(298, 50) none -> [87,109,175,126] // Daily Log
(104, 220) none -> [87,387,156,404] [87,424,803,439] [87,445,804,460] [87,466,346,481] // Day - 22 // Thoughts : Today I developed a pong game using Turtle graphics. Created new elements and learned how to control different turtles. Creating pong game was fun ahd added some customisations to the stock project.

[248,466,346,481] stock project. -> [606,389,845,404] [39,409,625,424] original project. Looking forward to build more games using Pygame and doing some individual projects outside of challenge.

...

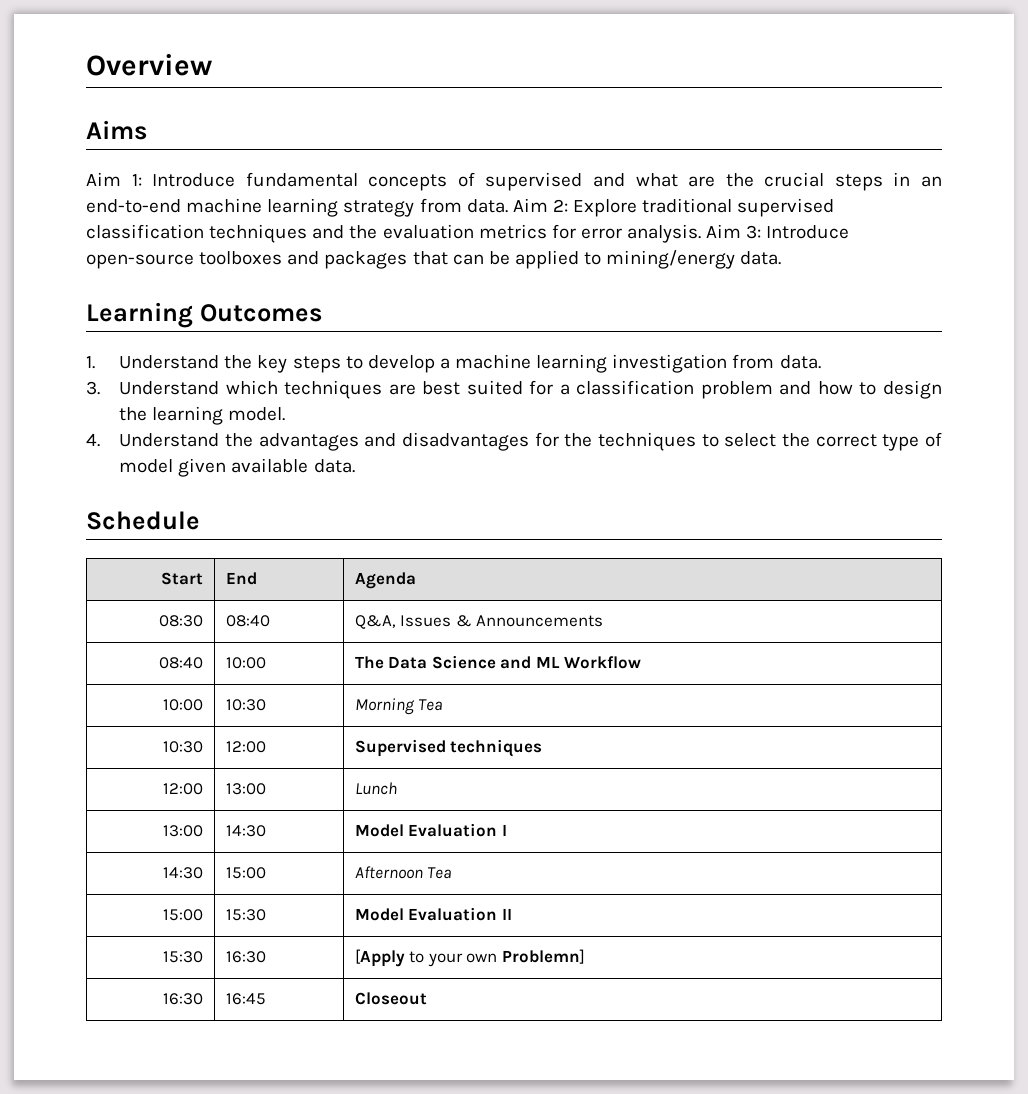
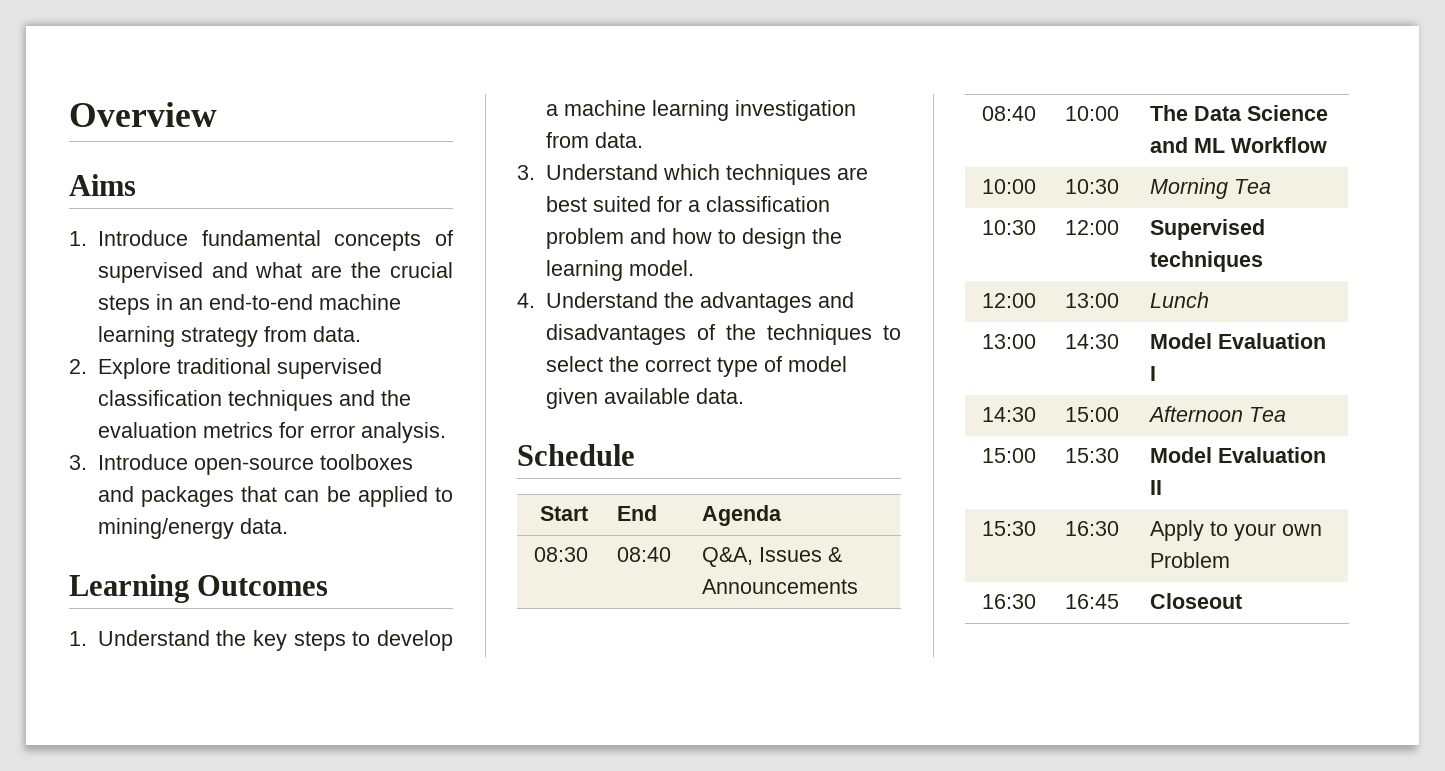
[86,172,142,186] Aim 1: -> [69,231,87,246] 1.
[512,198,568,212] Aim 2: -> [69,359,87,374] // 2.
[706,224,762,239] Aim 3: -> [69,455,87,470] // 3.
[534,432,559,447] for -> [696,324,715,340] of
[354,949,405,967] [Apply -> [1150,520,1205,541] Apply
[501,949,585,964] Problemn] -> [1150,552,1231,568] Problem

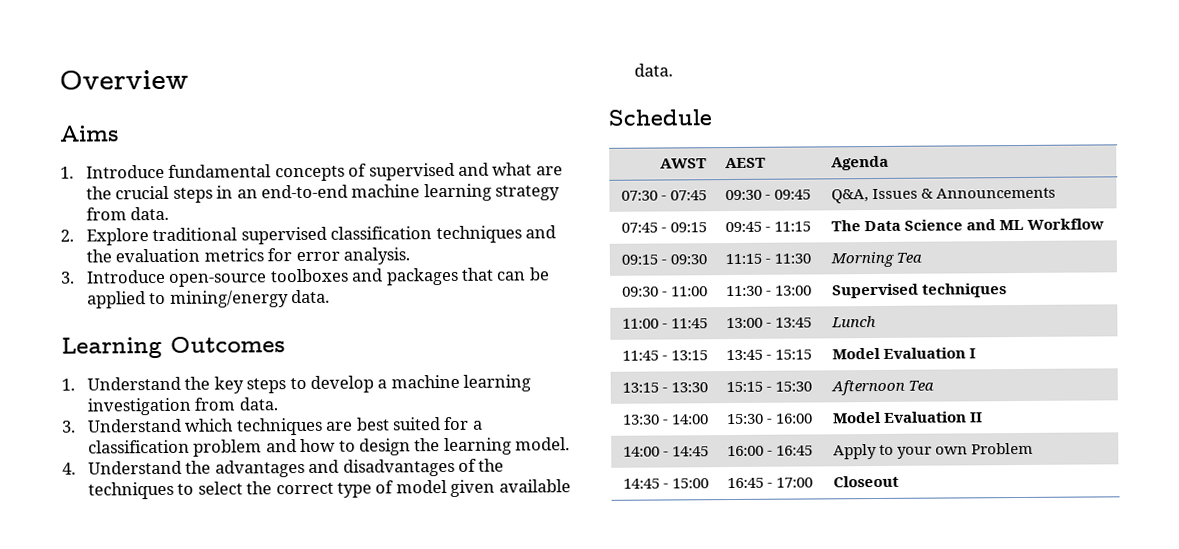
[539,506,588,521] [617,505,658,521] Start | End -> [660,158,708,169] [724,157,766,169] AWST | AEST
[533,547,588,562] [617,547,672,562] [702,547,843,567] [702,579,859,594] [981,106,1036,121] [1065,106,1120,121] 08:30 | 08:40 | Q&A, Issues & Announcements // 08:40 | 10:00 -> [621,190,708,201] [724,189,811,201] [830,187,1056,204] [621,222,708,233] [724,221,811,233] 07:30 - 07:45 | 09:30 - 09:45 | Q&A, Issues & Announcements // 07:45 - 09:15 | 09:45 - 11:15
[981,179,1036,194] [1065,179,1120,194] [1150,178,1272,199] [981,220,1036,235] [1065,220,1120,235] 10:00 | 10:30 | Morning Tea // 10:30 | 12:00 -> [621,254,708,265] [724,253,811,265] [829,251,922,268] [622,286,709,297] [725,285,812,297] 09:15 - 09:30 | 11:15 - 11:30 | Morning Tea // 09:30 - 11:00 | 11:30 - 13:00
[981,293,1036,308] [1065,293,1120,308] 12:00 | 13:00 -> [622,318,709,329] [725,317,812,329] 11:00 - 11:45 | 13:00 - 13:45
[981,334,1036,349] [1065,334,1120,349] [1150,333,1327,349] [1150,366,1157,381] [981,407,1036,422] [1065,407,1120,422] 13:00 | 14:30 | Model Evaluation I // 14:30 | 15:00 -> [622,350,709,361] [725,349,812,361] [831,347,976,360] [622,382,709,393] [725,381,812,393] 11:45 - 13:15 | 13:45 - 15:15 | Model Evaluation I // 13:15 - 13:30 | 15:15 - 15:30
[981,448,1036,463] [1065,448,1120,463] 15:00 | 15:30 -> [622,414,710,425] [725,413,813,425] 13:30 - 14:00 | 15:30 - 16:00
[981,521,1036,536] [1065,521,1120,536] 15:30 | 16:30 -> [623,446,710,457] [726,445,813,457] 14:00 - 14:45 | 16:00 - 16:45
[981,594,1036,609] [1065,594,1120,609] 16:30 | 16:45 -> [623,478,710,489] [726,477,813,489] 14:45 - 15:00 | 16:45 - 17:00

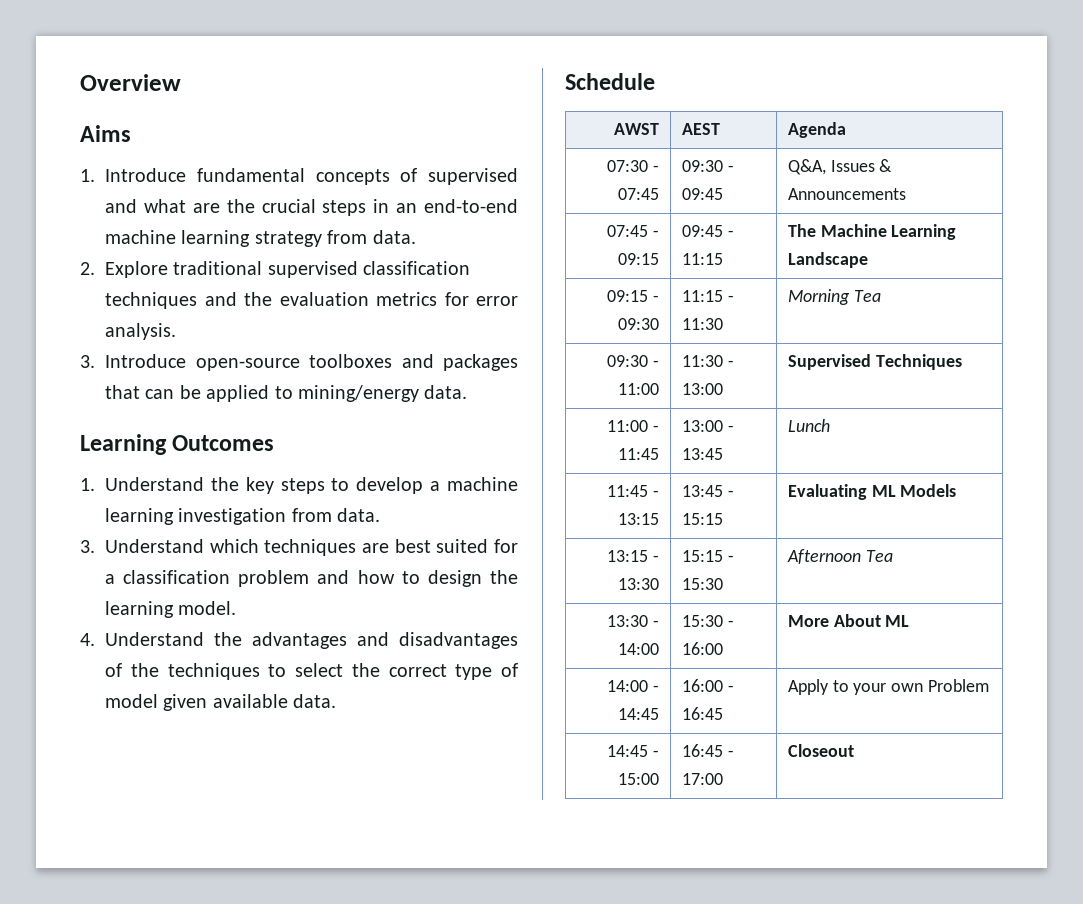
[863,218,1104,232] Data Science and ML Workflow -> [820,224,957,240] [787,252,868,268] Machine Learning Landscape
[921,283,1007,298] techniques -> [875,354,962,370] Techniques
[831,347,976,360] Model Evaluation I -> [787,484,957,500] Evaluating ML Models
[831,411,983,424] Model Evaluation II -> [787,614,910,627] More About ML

--

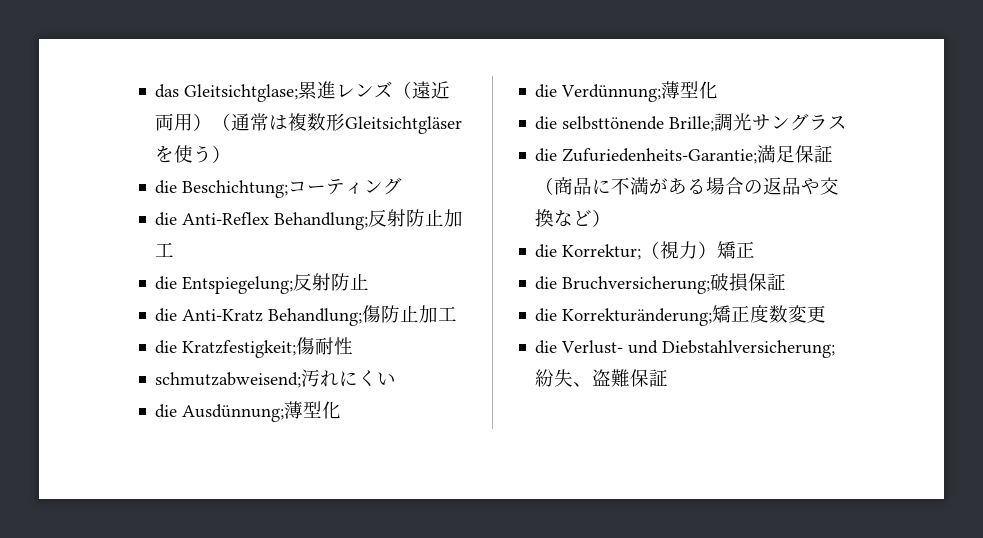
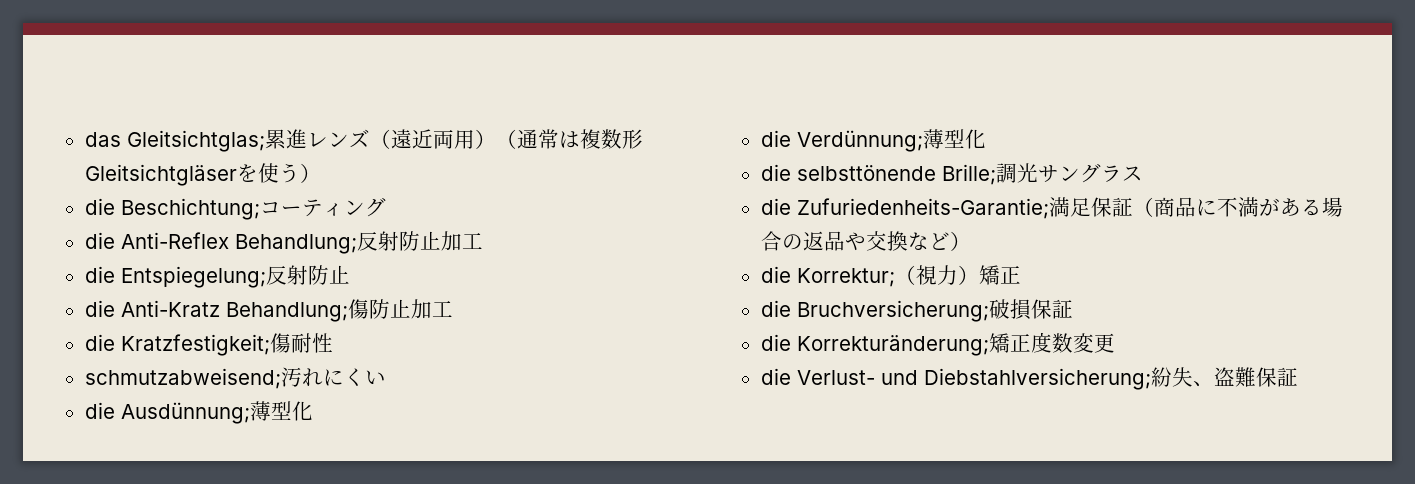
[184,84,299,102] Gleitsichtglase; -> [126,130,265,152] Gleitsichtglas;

- [Work order]
Will you return exactly the lines above from the one with "[981,293,1036,308] [1065,293,1120,308] 12:00" down to the one with "[981,334,1036,349] [1065,334,1120,349] [1150,333,1327,349]", counting both as part of the range?

- [Task output]
[981,293,1036,308] [1065,293,1120,308] 12:00 | 13:00 -> [622,318,709,329] [725,317,812,329] 11:00 - 11:45 | 13:00 - 13:45
[981,334,1036,349] [1065,334,1120,349] [1150,333,1327,349] [1150,366,1157,381] [981,407,1036,422] [1065,407,1120,422] 13:00 | 14:30 | Model Evaluation I // 14:30 | 15:00 -> [622,350,709,361] [725,349,812,361] [831,347,976,360] [622,382,709,393] [725,381,812,393] 11:45 - 13:15 | 13:45 - 15:15 | Model Evaluation I // 13:15 - 13:30 | 15:15 - 15:30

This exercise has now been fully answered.